Secondly, the innovative software flight recording technology is the only way engineers can get full visibility into what their software did and why. By recording failed processes in test, the product, LiveRecorder, can capture software bugs ‘in the act’ - providing engineers with a 100% reproducible test case. There is no other supported technology like this available on the market.
Previously, the engineering team would spend weeks trying to reproduce failing tests.
Now, the test system produces a guaranteed reproducer; engineers can get straight to debugging the recording file.
“With Live Recorder, we were able to dramatically cut down the analysis time that is required to understand the root cause of very complex software defects.”
Chief Development Architect, data management system vendor
The company operates through a distributed engineering team (across continents). Not all engineers were aware of the technology having been integrated into their systems; and so usage was contained mostly to engineers in the location where all the integration work took place. There was also some additional integration work to be carried out in order to make the technology easier to use, by meshing more closely with the developers existing workflows.
The company partnered with the client in a Centre of Excellence services engagement targeted at maximising the value of the technology across the engineering team at large. On-site advanced training was provided, user feedback was collated, improvements to the product integration were made; and forces were joined to co-produce a series of how-to videos to be shared internally to encourage internal usage.
The engineering team tried analyzing logs and other sophisticated diagnostics from failed runs. Logs helped get a partial picture of what was going on, but did not capture enough of the right information for the engineers to be able to diagnose the root cause of the defects.
The engineering team also tried reproducing failures on live systems. That approach was time-consuming and unproductive.
The client was committed to delivering a reliable data management system their customers can trust; and they were keen to deliver their latest innovation to customers faster.

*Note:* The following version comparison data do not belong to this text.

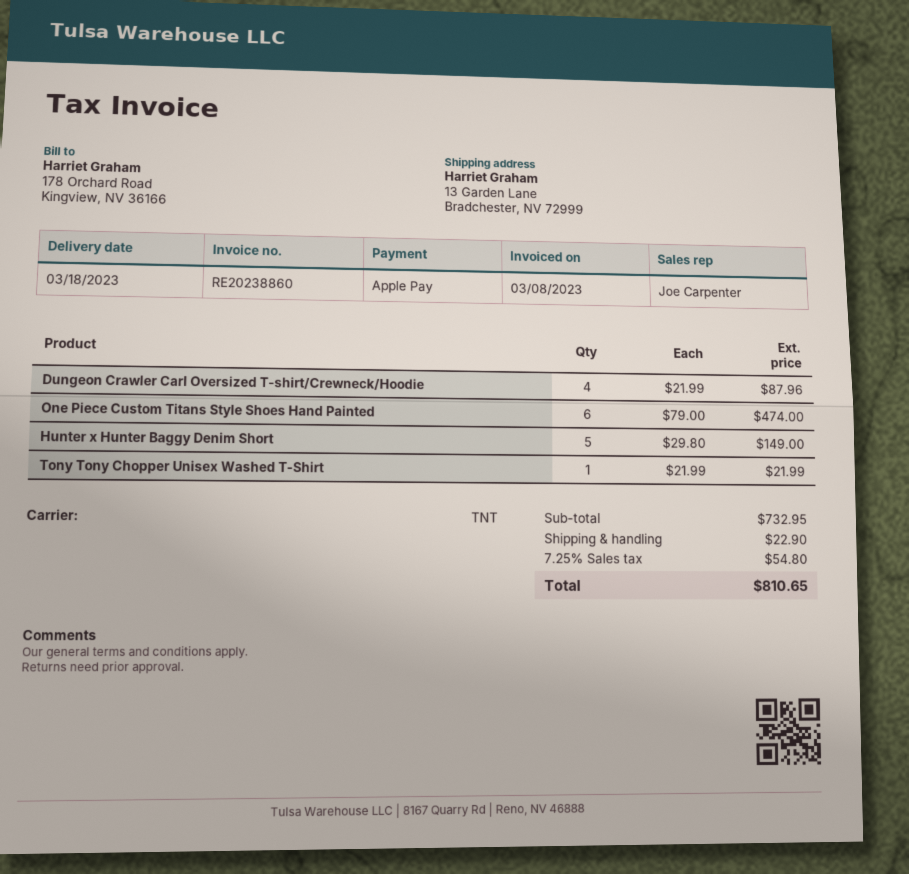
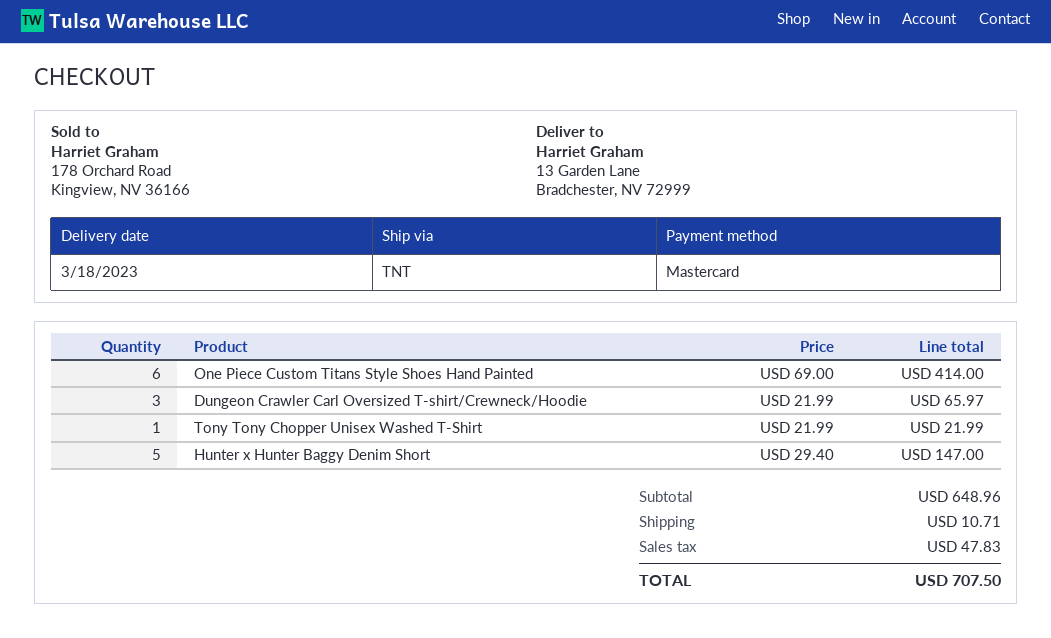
payment method: Apple Pay -> Mastercard
Dungeon Crawler Carl Oversized T-shirt/Crewneck/Hoodie: 4 x 21.99 = 87.96 -> 3 x 21.99 = 65.97
One Piece Custom Titans Style Shoes Hand Painted: 6 x 79.00 = 474.00 -> 6 x 69.00 = 414.00
Hunter x Hunter Baggy Denim Short: 5 x 29.80 = 149.00 -> 5 x 29.40 = 147.00
subtotal: 732.95 -> 648.96
shipping: 22.90 -> 10.71
tax: 54.80 -> 47.83
total: 810.65 -> 707.50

But that is tough to do if the sophisticated testing systems in place result in a growing backlog of failing tests. Those had to be addressed and so it posed the risk of delaying delivery schedules - costing the business money. High-priority defects can easily cost up to $50K per defect if they are not resolved fast.
The engineering team wanted to stop wasting time on trying to reproduce and debug sporadic issues. The client needed a way to accelerate software defect resolution so that they could release their software changes faster and enhance customer satisfaction.
The engineering team was also keen to find a solution that would help them diagnose the most challenging defects they could not diagnose any other way....
The company was able to significantly accelerate software defect resolution in development/test by eliminating the guesswork in software failure diagnosis. In addition, engineers were able to capture and fix 7 high-priority defects that were plaguing the system for months.
First of all, the company ensured that the technology would work in the customer’s technical environment in principle. Then the technology was integrated into the client’s basic systems and demonstrated that it could record failing tests and replay the recording files for debugging. Then one proceeded to a full integration, onboarding, and training phase to ensure all the engineers working on the data management system in question could use the technology.
The software flight recording technology works on any applications built in C/C++, Go, or Rust, on Linux.
In 2020, it will also support Java applications built on Linux.
Integrations & APIs
Live Recorder integrates either via the command line, or by linking with a library and using a simple C API. This gives the customers the flexibility they need to integrate into any test system.
The company deploys their own Professional Services Engineers to make sure clients are successful with the technology (expertise not outsourced).